Unison Scotland's head of local government, Johanna Baxter, said: "The strength of feeling among Unison's 91,000 local government members, who voted overwhelmingly to reject Cosla's latest pay offer, is clear.
"They are determined to continue to fight to get an improved pay offer.
"While no deal has yet been reached, we continue to have constructive dialogue with Cosla and we remain committed to resolving this dispute as soon as possible."
She added: "Cosla and the Scottish government need to give local government workers a decent wage rise, fund any increase properly and commit to implementing a minimum underpinning rate of pay of £15 per hour for all local government workers."
Cosla previously stated that the proposal was "as far as local government can go".
'I hope we return to normality soon'
Dr Myrto Tsakatika is a politics professor at the University of Glasgow.
The strikes have forced her to juggle working from home alongside caring for her twins, who are in primary one.
She told BBC Scotland News: "This is the second time we are being affected by the strikes at the school.
"Obviously when there is a strike we need to stay home which means there are childcare arrangements.
"But today it has just meant that I have been working home with my kids, so trying to juggle both work and childcare.
"Fortunately my work is very flexible, but not everybody is in that position.

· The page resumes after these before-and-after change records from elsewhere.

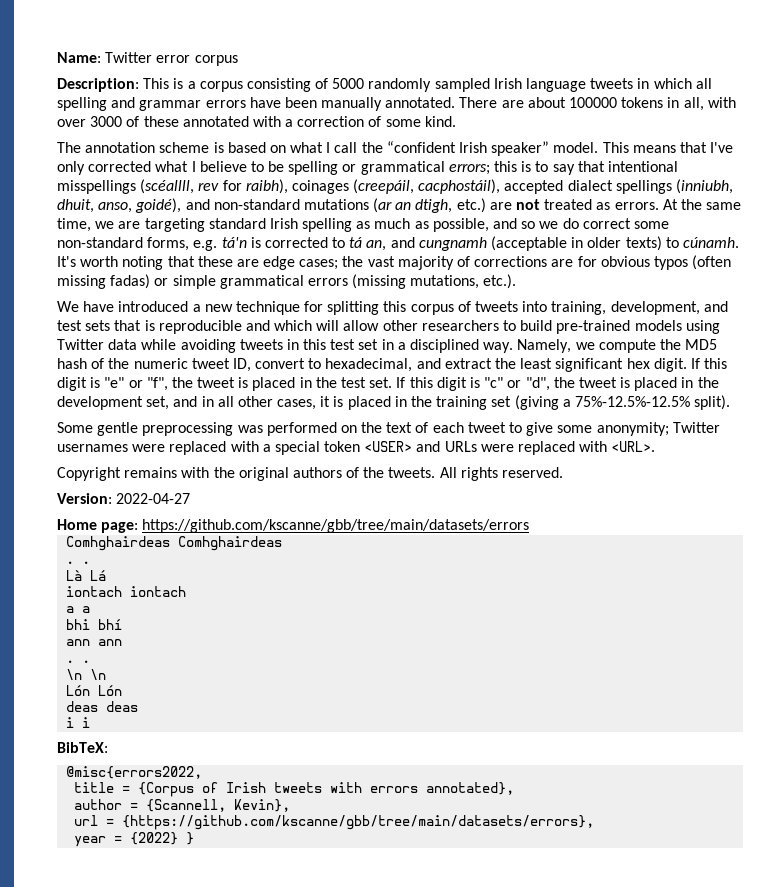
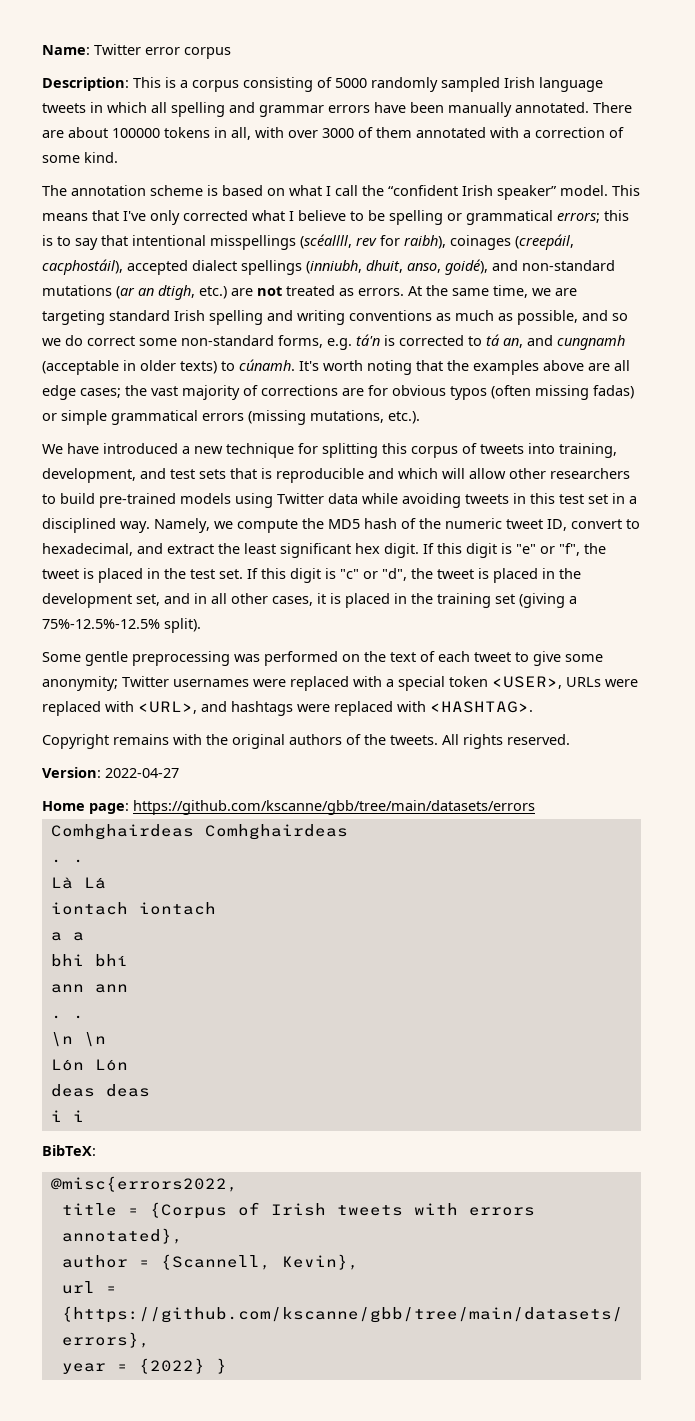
[143,116,179,127] these -> [376,127,412,138] them
(353, 225) none -> [267,310,432,325] and writing conventions
[197,256,259,267] these are -> [447,360,630,375] the examples above are all
[364,441,441,452] <USER> and -> [492,676,562,689] <USER>,
[611,441,656,452] <URL>. -> [138,701,533,716] <URL>, and hashtags were replaced with <HASHTAG>.

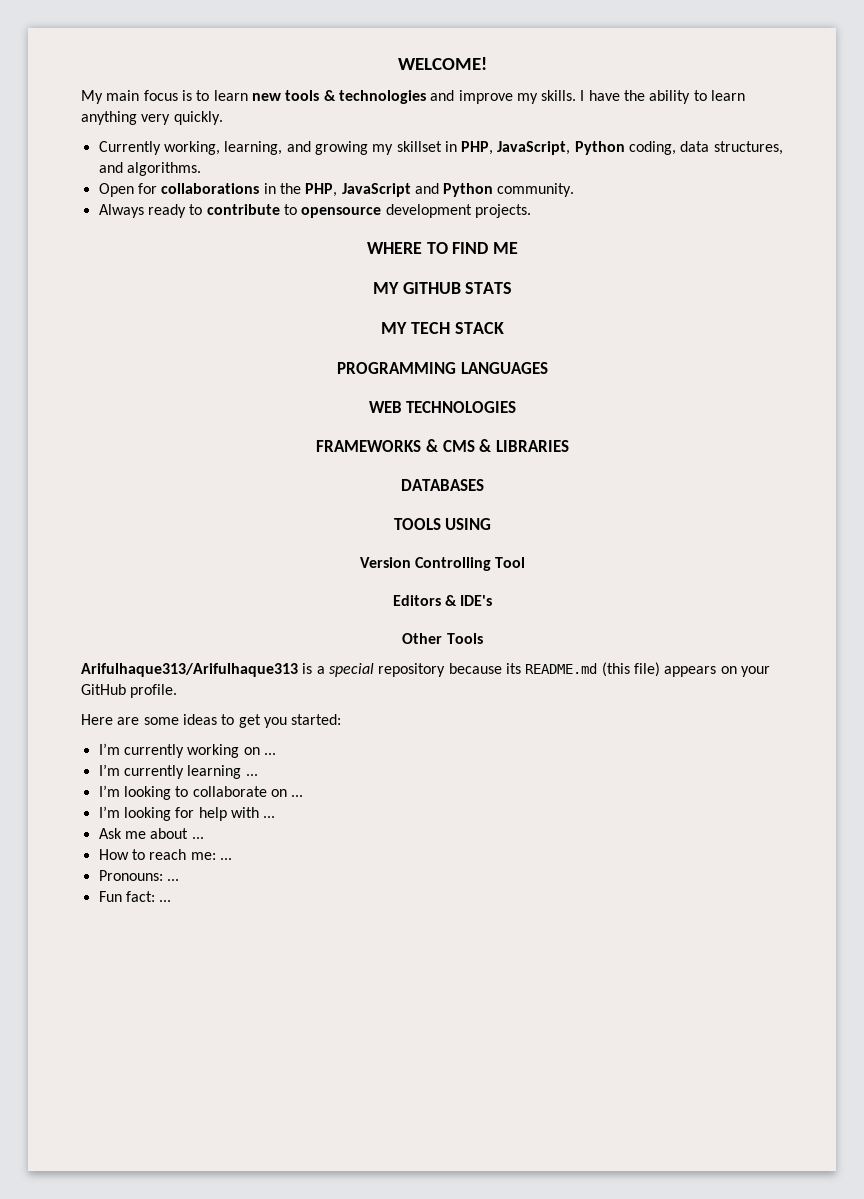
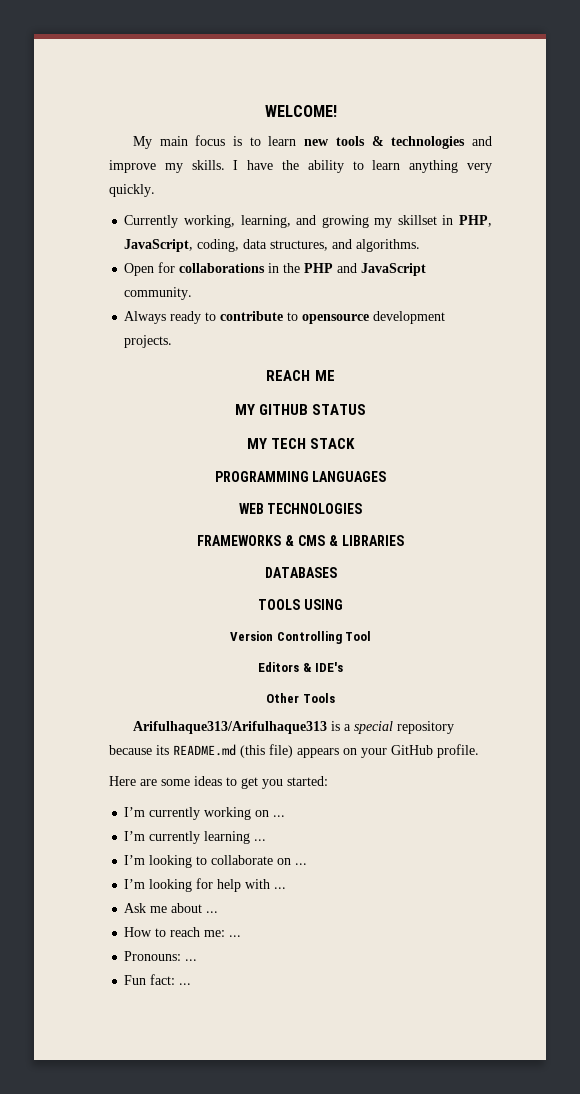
[574,141,625,155] Python -> (194, 245) none
[305,183,494,197] PHP, JavaScript and Python -> [304,263,427,276] PHP and JavaScript
[366,242,489,254] WHERE TO FIND -> [266,370,311,381] REACH
[465,282,513,294] STATS -> [312,404,367,415] STATUS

I understand that for some people it's more difficult than for others."
Prof Tsakatika added that she supported the workers' right to strike, especially during a cost of living crisis.
She said: "I do very much sympathise with and understand the people who are on strike.
"I hope that there is resolution and things can return to some kind of normality some time soon."
Council leaders from across Scotland are due to decide on Friday whether to implement the offer despite Unison's opposition.
This would mean workers would receive a pay rise, backdated to April, in time for Christmas.
However, it also risks escalating the dispute, with Unison threatening to ballot other council workers, such as refuse collectors, on strike action.
The revised offer represents a minimum increase of £2,006 for workers on the Scottish local government living wage, and a minimum of £1,929 for those above the rate.
The living wage of £10.85 would rise to £11.89 per hour - equivalent to a 9.6% increase.
'Confident there will be escalation'
Mark Ferguson, chairman of Unison Scotland's local government committee, said it was below the rate of inflation and his union was looking for "an inflation-proofed offer".
He urged Cosla not to impose the offer following "constructive dialogue" on Monday.
"If imposition happens then I'm pretty sure and confident there'll be an escalation, our members' resolve is quite strong and they want a settlement that means something to them in this cost of living crisis," Mr Ferguson told the PA news agency.
The Scottish government said it had already committed £235m to a pay rise for council workers and pay negotiations were a matter for local authorities.
A spokesperson added: "We have a shared position with Cosla that local authorities will ensure that schools and learning establishments remain open as far as is practical, taking into consideration staffing levels and individual establishment risk assessments.
"Only where it is not safe or practical to have a school or learning establishment open will closures occur so that disruption to learning and teaching is avoided as far as possible."